Bahkan, Harifin memberikan keleluasaan kepada KPK untuk memeriksa hakim jika memang terlibat, termasuk hakim agung.
SCROLL TO CONTINUE WITH CONTENT
Harifin mengatakan, sebenarnya lembaga yudikatif yang ia pimpin ini telah menerapkan berbagai kebijakan untuk menghindari terjadinya kasus suap.

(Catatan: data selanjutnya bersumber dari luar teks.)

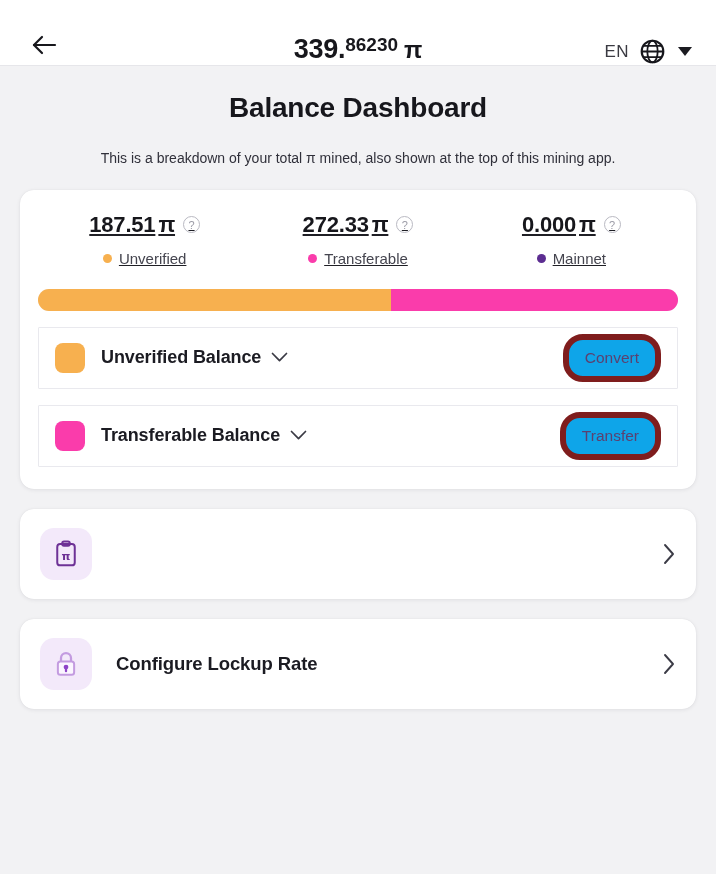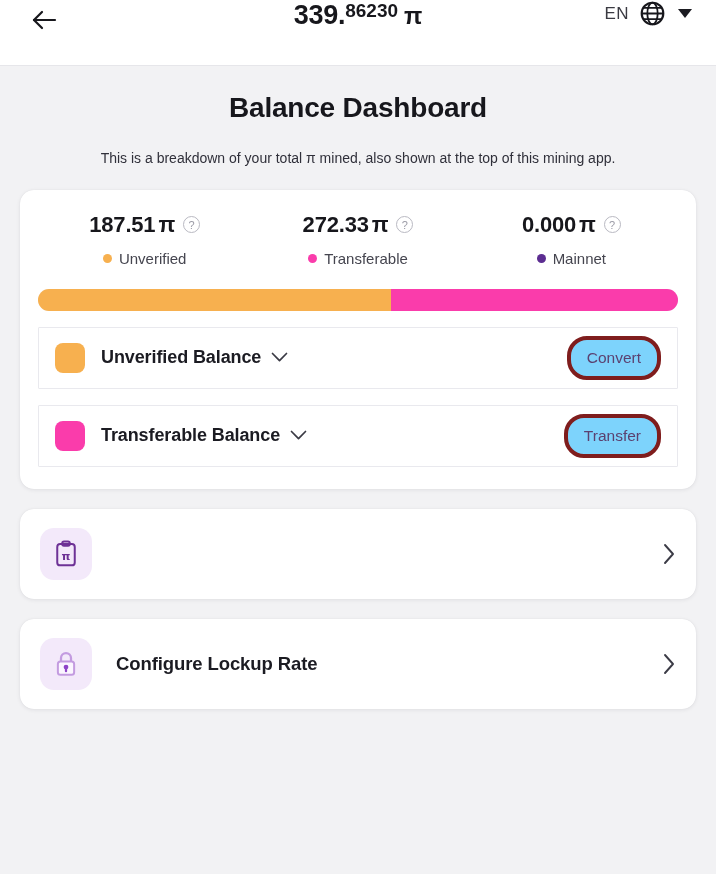"339.86230 π" .topbar { align-items: flex-start -> flex-end }
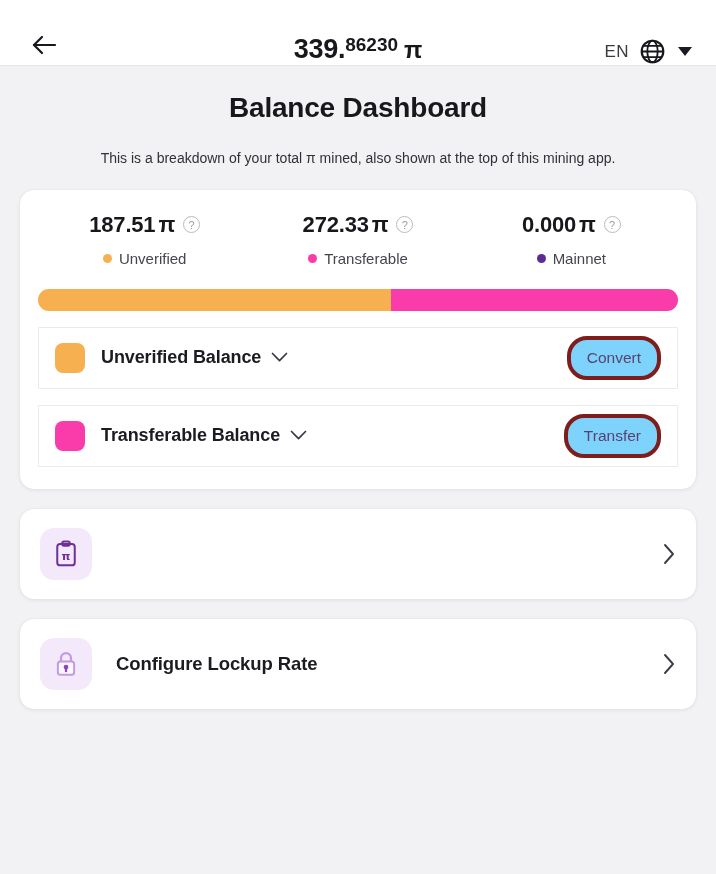"187.51π" .stats { text-decoration: none -> underline }
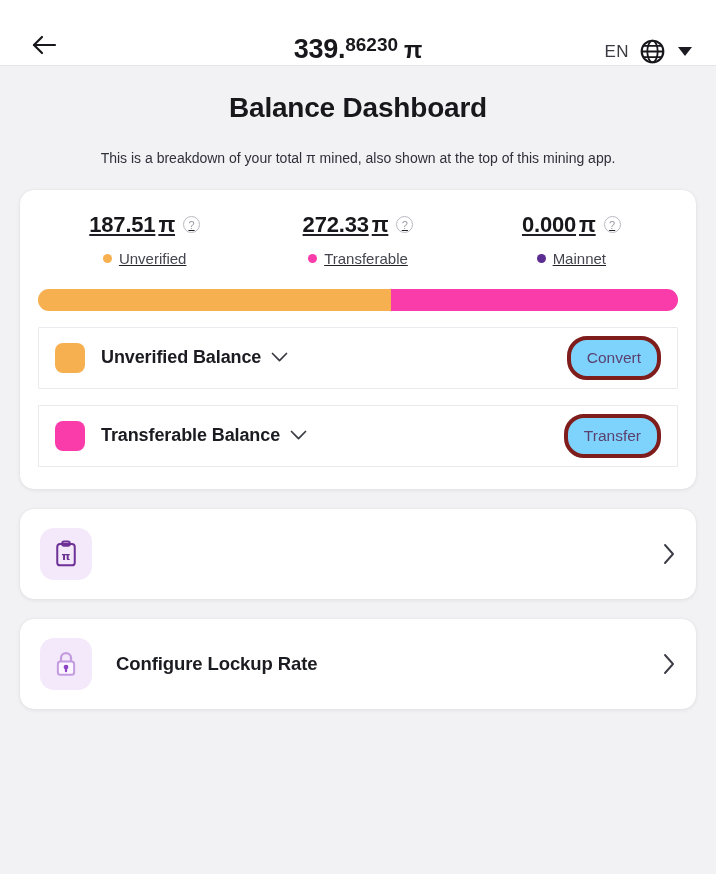"Convert" .brow-action { background: #7dd3fc -> #0ea5e9; border: 4px solid #7f1d1d -> 6px solid #7f1d1d }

Diantaranya adalah dengan melarang hakim menerima tamu dari pihak yang berpekara.
"Namun ibarat sebuah pohon tak semua buah manis, ada yang pahit dan bahkan busuk," ucap Harifin.
Hakim Pengadilan Negeri Jakarta Pusat, Syarifuddin ditangkap KPK di rumahnya di daerah Sunter, Jakarta Utara. Ia tertangkap tangan menerima sejumlah uang yang diduga suap dari seorang kurator yang berperkara di PN Pusat.